## Aim of the task
Below are entries. Reproduce exactly the lines between the line holding "(356, 664) none" and the line holding "(239, 77) none -> [303,74,332,88] CS", inclusive, and only those.

## Dataset records
# # #
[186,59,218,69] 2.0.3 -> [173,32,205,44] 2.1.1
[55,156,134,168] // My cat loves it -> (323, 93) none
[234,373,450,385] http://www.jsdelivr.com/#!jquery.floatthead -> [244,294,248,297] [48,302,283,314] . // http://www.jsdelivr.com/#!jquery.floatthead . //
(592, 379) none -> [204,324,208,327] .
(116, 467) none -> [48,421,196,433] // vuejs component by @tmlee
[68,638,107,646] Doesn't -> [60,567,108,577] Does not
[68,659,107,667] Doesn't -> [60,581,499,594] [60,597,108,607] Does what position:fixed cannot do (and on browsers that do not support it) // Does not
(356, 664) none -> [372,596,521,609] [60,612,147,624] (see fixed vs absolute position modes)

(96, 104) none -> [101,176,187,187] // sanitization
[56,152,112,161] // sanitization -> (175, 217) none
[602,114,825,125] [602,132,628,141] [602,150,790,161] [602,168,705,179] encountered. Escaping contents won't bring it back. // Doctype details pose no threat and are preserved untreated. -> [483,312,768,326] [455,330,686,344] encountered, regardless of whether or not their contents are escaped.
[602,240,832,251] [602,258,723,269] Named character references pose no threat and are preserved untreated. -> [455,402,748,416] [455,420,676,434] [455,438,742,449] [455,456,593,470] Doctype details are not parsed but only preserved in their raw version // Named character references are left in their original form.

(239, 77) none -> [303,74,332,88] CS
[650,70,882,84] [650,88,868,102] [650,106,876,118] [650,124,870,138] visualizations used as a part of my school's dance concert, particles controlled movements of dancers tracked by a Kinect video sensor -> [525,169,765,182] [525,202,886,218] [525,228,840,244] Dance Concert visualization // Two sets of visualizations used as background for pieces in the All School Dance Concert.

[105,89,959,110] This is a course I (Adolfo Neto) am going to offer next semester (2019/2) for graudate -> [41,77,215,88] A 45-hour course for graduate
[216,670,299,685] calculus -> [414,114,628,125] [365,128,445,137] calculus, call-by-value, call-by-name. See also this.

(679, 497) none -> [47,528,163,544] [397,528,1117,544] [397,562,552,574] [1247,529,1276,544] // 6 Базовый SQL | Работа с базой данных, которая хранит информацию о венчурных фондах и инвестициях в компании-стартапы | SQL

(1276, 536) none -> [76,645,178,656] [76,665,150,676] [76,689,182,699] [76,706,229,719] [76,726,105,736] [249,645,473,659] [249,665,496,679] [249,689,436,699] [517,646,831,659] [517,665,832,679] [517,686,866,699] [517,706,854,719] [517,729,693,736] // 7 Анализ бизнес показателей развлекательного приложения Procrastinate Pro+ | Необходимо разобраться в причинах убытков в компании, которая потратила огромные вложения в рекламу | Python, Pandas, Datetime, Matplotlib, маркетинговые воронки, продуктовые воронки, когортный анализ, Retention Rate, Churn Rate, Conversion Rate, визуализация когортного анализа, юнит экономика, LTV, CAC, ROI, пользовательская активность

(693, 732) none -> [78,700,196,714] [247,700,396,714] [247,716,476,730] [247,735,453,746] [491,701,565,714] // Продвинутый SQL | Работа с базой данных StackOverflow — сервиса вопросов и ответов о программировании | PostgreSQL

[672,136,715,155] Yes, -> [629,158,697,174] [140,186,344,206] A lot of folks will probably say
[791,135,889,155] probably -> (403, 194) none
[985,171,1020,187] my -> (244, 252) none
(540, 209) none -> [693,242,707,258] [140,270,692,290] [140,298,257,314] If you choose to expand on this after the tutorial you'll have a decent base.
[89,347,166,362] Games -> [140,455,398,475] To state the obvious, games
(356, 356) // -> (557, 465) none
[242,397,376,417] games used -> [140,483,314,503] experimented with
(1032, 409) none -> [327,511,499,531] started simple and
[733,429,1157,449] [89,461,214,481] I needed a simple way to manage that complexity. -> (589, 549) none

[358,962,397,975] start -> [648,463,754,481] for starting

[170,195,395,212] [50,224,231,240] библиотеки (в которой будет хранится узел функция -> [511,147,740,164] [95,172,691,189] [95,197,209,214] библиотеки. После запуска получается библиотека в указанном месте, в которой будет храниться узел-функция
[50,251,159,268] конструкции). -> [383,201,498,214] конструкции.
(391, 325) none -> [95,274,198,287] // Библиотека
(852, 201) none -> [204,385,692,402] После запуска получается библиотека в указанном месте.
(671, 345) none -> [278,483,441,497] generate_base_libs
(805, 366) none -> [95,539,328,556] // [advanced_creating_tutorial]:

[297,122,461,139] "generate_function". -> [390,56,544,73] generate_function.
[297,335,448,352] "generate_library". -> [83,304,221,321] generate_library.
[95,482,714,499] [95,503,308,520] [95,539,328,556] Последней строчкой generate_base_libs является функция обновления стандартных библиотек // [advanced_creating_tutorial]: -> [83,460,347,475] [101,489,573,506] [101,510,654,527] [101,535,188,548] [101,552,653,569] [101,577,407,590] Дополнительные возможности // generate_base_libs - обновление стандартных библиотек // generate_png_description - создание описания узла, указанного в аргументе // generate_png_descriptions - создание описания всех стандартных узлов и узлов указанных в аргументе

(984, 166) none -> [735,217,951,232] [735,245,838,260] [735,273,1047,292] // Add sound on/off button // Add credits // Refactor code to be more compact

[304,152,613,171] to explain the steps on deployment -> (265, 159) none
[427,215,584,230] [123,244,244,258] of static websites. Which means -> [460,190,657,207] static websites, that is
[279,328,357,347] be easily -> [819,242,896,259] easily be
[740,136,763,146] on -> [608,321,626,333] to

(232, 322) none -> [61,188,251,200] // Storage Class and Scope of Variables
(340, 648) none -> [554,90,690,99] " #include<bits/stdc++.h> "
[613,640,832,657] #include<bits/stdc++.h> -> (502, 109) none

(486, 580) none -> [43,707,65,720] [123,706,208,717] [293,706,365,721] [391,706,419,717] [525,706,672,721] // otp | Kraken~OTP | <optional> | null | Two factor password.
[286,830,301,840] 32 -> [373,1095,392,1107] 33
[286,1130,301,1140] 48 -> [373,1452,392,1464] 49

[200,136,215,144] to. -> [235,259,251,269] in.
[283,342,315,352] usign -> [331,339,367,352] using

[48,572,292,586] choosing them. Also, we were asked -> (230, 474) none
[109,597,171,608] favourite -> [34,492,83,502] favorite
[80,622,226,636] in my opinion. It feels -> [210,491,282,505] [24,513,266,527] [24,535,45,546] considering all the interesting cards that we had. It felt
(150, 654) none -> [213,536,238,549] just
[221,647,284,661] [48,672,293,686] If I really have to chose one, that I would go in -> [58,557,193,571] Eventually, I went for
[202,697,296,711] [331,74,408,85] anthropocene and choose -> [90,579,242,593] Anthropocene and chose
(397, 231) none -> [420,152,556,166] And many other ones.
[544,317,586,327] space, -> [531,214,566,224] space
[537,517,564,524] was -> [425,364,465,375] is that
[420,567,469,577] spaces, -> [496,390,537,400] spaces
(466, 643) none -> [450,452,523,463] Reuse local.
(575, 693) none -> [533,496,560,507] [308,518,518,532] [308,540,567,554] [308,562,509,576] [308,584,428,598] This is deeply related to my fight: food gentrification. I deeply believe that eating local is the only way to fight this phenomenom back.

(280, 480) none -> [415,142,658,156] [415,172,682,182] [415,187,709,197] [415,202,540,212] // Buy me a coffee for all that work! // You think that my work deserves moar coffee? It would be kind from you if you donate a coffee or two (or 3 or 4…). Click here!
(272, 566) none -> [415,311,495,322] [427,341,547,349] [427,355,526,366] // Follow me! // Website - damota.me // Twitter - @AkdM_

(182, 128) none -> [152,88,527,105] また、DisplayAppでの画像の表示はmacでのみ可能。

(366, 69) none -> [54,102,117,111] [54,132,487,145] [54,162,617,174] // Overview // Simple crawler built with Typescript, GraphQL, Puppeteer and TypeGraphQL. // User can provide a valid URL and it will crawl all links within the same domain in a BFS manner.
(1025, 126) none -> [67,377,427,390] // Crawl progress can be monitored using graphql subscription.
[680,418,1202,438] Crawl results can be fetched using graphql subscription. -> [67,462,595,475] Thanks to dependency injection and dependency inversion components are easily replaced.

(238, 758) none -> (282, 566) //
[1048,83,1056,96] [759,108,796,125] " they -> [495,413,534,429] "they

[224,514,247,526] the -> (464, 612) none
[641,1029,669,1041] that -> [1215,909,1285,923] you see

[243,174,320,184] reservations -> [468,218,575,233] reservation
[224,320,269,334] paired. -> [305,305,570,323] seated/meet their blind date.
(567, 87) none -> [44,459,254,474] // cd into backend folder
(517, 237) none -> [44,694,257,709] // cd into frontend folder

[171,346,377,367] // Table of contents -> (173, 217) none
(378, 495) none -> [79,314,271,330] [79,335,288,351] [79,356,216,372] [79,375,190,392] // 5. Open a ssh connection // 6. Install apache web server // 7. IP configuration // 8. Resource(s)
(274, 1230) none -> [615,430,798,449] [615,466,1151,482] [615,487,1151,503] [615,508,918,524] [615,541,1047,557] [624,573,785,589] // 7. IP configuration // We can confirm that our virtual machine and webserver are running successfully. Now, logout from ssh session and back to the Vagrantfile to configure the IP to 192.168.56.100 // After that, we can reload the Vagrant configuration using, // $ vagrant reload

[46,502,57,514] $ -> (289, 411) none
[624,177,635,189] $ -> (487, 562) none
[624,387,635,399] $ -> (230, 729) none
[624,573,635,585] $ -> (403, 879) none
# # #
## Exercise solution
(356, 664) none -> [372,596,521,609] [60,612,147,624] (see fixed vs absolute position modes)

(96, 104) none -> [101,176,187,187] // sanitization
[56,152,112,161] // sanitization -> (175, 217) none
[602,114,825,125] [602,132,628,141] [602,150,790,161] [602,168,705,179] encountered. Escaping contents won't bring it back. // Doctype details pose no threat and are preserved untreated. -> [483,312,768,326] [455,330,686,344] encountered, regardless of whether or not their contents are escaped.
[602,240,832,251] [602,258,723,269] Named character references pose no threat and are preserved untreated. -> [455,402,748,416] [455,420,676,434] [455,438,742,449] [455,456,593,470] Doctype details are not parsed but only preserved in their raw version // Named character references are left in their original form.

(239, 77) none -> [303,74,332,88] CS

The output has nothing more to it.